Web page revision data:
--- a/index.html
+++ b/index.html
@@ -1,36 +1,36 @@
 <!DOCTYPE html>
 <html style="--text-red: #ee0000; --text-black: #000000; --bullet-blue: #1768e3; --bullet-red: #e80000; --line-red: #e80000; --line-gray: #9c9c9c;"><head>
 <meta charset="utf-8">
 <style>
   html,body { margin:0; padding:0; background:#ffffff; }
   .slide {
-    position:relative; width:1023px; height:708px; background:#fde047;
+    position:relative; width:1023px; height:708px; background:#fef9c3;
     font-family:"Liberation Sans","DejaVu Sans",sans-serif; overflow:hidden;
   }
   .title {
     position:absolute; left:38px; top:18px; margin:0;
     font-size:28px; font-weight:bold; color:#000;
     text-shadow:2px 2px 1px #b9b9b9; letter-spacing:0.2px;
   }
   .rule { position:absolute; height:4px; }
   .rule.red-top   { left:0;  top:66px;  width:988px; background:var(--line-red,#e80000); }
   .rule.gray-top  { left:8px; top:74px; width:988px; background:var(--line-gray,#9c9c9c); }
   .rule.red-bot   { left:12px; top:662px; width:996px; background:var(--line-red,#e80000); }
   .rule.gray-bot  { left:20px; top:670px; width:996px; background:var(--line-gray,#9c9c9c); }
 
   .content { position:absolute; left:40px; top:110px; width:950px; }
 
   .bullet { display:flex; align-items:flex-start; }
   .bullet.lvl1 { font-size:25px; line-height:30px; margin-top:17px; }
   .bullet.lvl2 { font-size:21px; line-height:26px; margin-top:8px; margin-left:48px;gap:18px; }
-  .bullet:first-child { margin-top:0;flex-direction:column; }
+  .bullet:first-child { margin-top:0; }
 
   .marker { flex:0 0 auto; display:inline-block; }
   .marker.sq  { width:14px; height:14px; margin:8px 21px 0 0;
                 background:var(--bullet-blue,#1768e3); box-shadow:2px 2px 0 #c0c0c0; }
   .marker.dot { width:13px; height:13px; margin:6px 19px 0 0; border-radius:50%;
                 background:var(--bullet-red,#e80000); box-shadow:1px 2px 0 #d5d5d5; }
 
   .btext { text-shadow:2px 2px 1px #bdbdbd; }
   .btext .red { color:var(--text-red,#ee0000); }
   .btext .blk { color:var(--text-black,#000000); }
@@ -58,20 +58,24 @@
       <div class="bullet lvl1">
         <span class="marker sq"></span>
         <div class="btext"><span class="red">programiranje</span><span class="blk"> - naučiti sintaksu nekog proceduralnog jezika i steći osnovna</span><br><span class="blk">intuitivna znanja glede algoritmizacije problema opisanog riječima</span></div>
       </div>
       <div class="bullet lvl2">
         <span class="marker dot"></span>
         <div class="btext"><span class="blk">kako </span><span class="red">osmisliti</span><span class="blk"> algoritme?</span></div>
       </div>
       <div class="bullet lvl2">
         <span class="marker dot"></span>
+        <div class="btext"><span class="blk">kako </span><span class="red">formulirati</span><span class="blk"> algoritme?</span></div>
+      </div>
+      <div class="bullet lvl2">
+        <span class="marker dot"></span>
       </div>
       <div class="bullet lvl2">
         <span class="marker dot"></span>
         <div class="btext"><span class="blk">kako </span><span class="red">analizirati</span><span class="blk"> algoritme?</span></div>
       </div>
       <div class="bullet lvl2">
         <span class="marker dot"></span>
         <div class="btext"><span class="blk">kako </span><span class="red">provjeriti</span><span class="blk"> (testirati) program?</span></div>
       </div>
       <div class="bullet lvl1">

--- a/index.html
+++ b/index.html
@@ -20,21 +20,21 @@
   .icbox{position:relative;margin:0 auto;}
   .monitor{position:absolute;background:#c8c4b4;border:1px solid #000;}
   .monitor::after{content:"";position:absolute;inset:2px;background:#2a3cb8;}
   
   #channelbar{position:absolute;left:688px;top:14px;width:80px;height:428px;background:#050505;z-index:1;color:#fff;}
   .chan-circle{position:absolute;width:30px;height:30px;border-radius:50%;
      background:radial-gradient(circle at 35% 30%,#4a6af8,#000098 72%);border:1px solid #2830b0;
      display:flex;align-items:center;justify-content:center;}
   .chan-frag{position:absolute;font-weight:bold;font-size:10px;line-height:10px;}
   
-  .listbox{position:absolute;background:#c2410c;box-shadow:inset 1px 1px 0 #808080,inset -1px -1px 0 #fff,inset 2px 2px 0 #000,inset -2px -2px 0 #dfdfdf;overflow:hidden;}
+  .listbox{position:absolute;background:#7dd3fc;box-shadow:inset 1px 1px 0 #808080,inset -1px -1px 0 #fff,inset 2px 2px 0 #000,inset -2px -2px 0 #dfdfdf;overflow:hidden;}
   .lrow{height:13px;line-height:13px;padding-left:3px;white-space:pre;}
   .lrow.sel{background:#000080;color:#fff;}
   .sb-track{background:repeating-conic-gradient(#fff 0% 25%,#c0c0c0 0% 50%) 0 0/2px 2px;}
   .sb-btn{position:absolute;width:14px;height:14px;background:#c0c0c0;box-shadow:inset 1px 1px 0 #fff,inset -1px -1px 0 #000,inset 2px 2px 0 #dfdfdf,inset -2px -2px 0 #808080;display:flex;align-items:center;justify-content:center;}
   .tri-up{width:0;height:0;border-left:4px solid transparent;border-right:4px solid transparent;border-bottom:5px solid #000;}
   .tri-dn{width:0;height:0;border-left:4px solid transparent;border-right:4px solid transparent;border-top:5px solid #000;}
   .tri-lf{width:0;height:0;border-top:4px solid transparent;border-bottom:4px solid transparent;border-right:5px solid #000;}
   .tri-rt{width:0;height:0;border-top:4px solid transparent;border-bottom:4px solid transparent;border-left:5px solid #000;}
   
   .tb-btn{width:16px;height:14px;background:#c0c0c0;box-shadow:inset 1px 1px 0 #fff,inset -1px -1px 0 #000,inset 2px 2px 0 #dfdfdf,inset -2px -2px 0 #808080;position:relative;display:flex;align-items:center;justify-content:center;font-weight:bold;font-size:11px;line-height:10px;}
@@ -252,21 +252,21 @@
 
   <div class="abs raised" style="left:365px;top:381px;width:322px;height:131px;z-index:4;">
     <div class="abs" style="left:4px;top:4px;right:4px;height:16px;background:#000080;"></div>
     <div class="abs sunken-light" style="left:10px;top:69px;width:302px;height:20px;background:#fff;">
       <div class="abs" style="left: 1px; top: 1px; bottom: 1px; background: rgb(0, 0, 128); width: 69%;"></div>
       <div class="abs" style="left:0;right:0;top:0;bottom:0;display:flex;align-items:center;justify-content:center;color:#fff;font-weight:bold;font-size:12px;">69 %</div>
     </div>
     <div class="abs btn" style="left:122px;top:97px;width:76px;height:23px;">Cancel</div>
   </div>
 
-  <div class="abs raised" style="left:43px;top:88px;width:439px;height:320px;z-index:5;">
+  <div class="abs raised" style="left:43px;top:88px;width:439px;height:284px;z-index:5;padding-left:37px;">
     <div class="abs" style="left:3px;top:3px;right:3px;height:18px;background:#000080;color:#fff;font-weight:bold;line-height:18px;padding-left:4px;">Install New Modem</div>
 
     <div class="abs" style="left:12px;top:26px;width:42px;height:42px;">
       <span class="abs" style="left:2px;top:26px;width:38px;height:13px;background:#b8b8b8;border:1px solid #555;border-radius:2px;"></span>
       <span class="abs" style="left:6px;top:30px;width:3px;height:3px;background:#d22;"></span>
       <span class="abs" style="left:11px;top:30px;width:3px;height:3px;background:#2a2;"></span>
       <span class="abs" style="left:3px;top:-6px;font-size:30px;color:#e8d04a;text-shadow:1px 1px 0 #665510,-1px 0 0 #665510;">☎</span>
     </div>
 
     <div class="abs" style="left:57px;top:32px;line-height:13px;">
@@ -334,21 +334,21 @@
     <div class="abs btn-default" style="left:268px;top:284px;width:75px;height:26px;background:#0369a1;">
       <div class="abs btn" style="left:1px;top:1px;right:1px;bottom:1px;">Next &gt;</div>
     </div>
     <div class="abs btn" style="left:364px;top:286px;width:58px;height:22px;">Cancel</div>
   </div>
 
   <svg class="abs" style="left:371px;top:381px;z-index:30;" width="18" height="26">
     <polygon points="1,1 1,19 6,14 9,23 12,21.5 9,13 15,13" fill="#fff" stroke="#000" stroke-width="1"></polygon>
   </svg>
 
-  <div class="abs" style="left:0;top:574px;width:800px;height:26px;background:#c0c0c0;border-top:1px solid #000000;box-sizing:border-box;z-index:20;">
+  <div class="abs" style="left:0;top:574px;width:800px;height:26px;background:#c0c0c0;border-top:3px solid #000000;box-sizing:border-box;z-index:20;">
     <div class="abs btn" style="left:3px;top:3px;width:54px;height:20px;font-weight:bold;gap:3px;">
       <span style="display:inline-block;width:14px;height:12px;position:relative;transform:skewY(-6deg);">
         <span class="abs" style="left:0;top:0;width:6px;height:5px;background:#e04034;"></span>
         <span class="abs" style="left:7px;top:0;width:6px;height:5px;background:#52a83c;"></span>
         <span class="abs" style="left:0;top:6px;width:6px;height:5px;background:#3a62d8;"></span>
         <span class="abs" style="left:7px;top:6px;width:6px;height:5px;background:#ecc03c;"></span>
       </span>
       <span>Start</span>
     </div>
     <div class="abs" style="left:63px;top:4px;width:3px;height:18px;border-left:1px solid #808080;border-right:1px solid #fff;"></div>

EXERCISE: Please count how many lines of the records include "btext", giving the number and nothing else.

WRITTEN RESPONSE: 8